** Provided records **
•••••
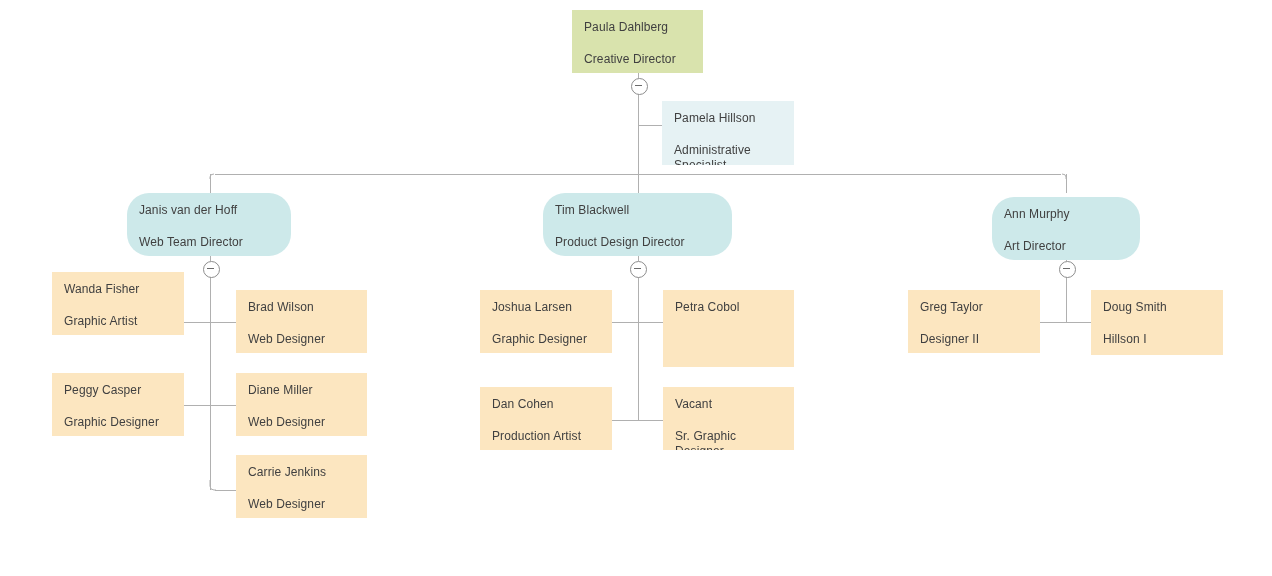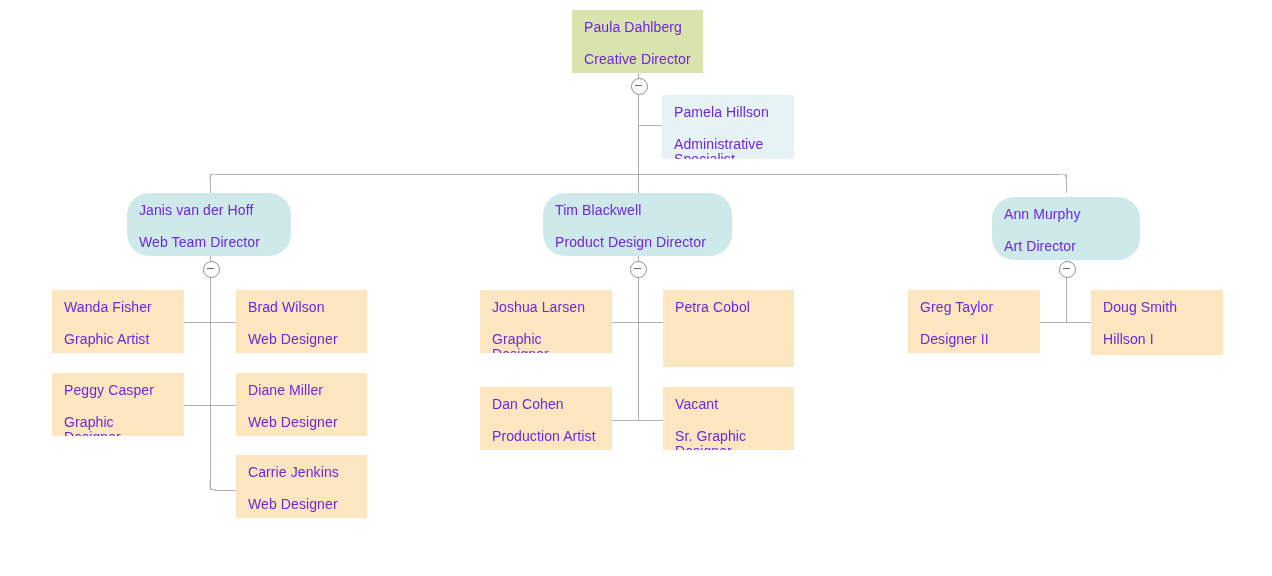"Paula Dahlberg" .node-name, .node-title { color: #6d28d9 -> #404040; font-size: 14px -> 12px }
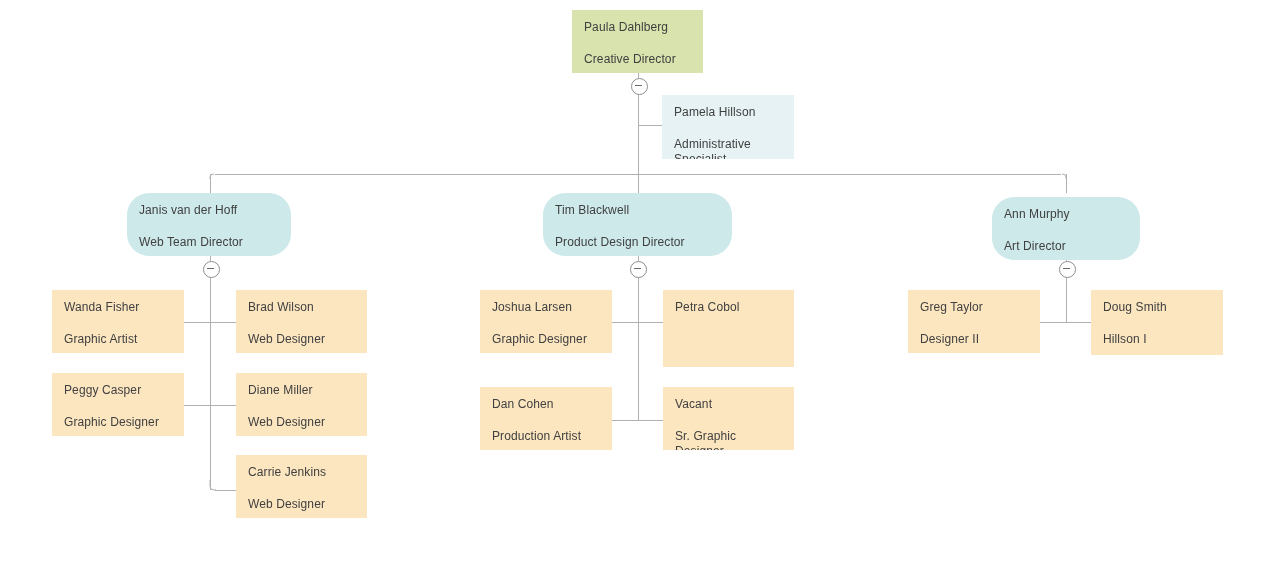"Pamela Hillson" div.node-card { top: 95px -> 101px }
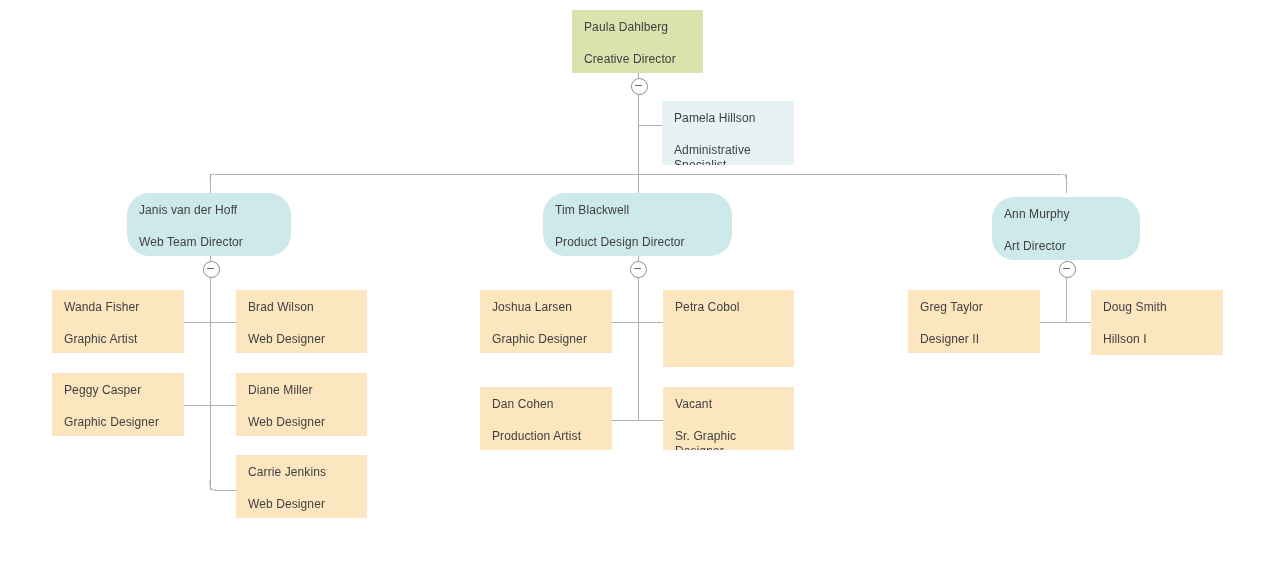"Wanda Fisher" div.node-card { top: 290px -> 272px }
•••••
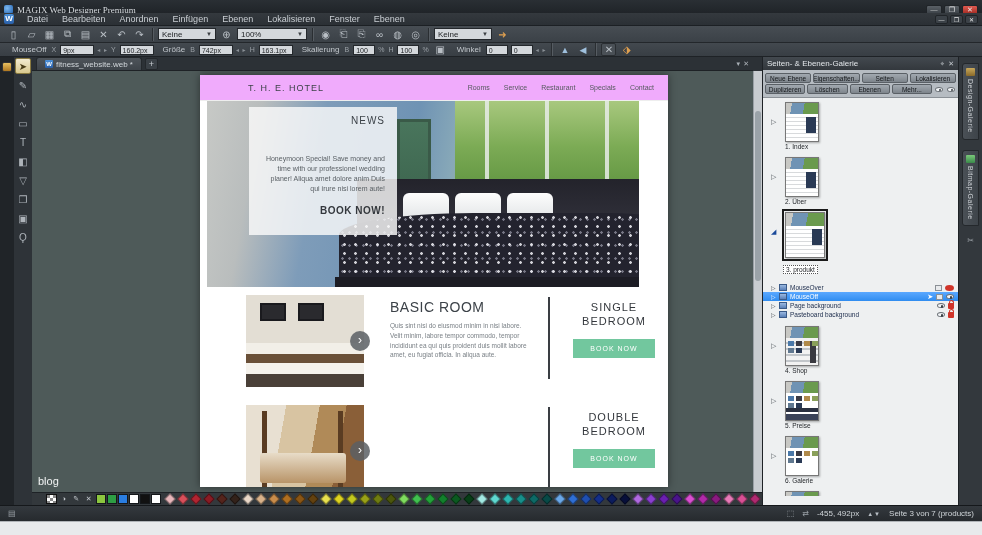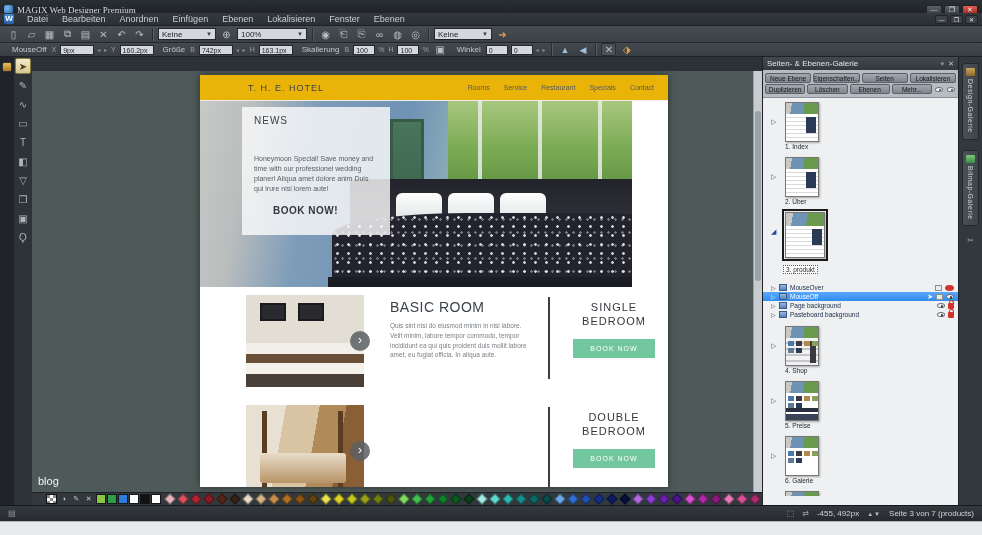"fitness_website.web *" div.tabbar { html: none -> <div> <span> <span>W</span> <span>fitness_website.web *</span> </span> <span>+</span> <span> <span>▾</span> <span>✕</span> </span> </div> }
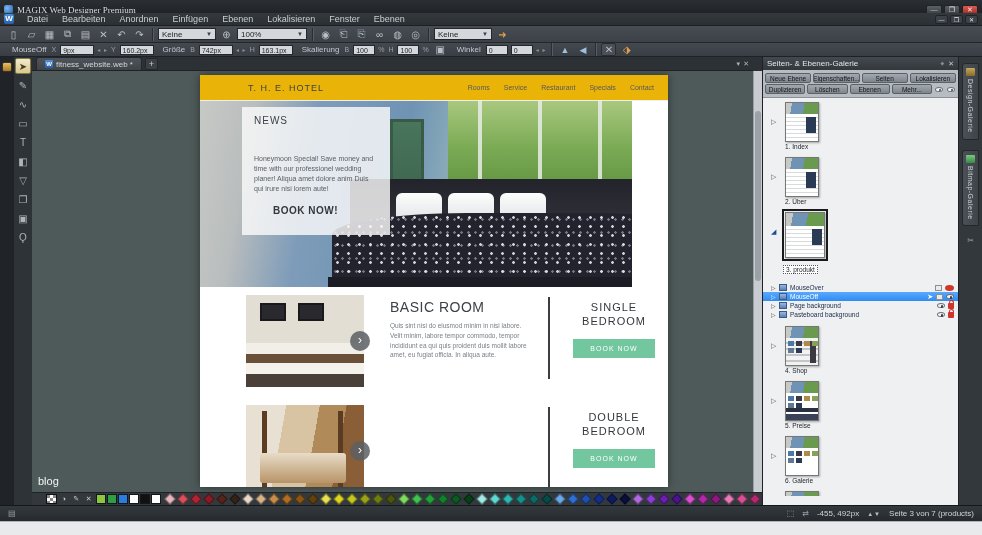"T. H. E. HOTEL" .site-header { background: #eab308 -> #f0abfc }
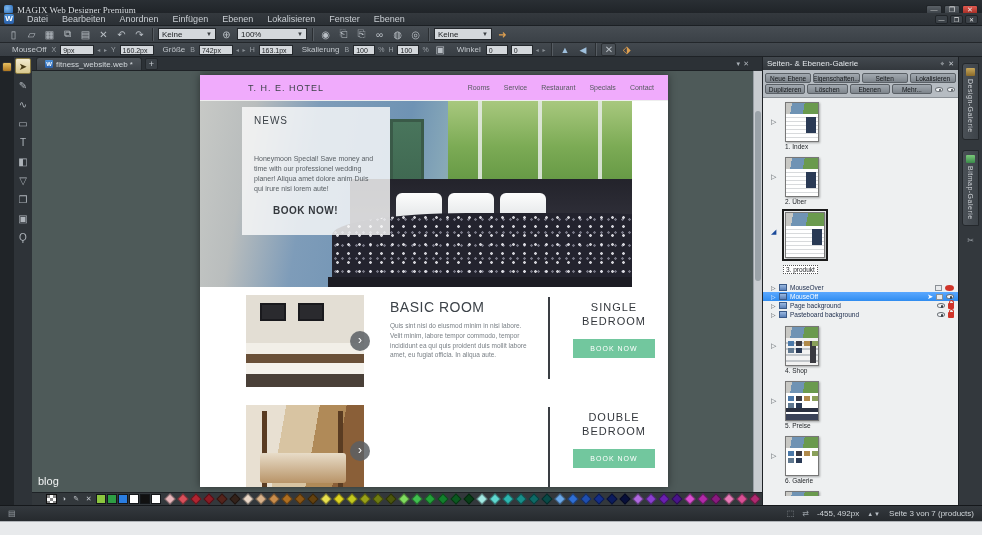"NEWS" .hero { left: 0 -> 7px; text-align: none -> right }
•••••
** Task instructions **
What should come back is an exact copy of the lines above from the line with "background: #eab308 ->" to the line with "7px; text-align: none", both included, minus the pictures.

** Answer for the task **
"T. H. E. HOTEL" .site-header { background: #eab308 -> #f0abfc }
"NEWS" .hero { left: 0 -> 7px; text-align: none -> right }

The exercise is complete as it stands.